Marshmallow root extract owes its effectiveness to the bio-adhesive effects of polysaccharides, which form a protective film coating on the oropharyngeal mucosa. This helps alleviate local irritation and inflammation and limits invasion by micro-organisms (BENBASSAT & al, 2013 ; SENDKER & al, 2017)..

Polysaccharides extracted from marshmallow root have been shown to have dose-dependent antitussive properties in both cats and guinea pigs. Polysaccharide ILK has the highest cough-suppressant effect. These properties are similar to those obtained with codeine under identical conditions, and seem to be linked to action on the serotonergic receptors (SUTOVSKA & al, 2007 ; SUTOVSKÁ & al, 2009 ; SUTOVSKA & al, 2011)..

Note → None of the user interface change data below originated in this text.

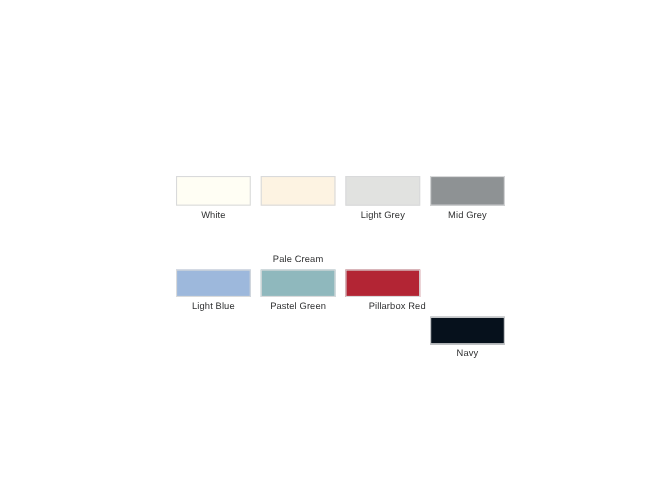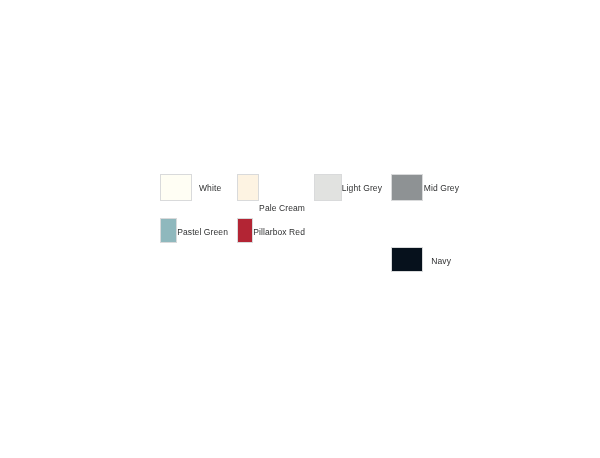"White" .swatch-cell { flex-direction: row -> column }
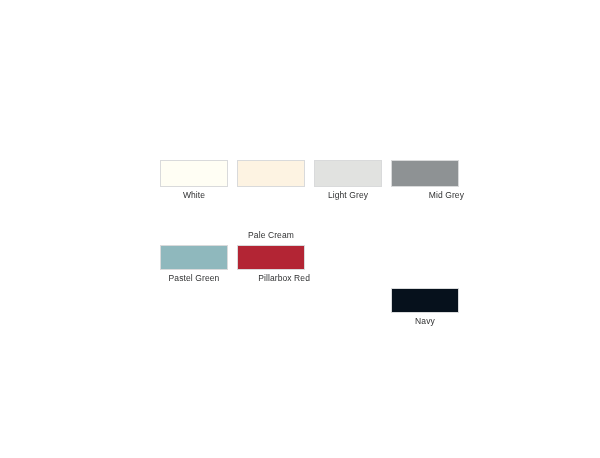"Mid Grey" span.swatch-label { text-align: right -> none }
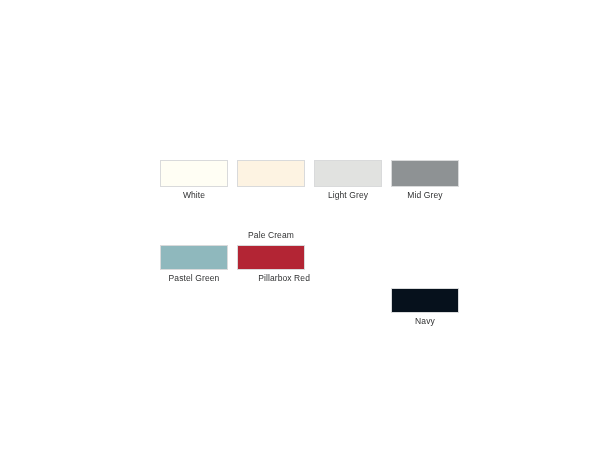"Light Blue" div.swatch-cell { html: none -> <div> <div></div> <span>Light Blue</span> </div> }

In humans, the use of marshmallow root in a syrup preparation has been found to be effective in reducing dry cough and oropharyngeal symptoms within 10 minutes (FINK & al, 2018).

A herbal mixture of chamomile, liquorice, common mallow, marshmallow, hyssop and jujube alleviates cold symptoms in asthmatic children by reducing cough and the frequency of night-time awakening (JAVID & al, 2019).

  • Gastro-protective effects:

Studies in rats have shown that marshmallow extract has anti-ulcer properties. It protects the gastric mucosa following pyloric ligation or the administration of ethanol or indomethacin (HAGE-SLEIMAN & al, 2011 ; ZAGHLOOL & al, 2015 ; ZAGHLOOL & al, 2019).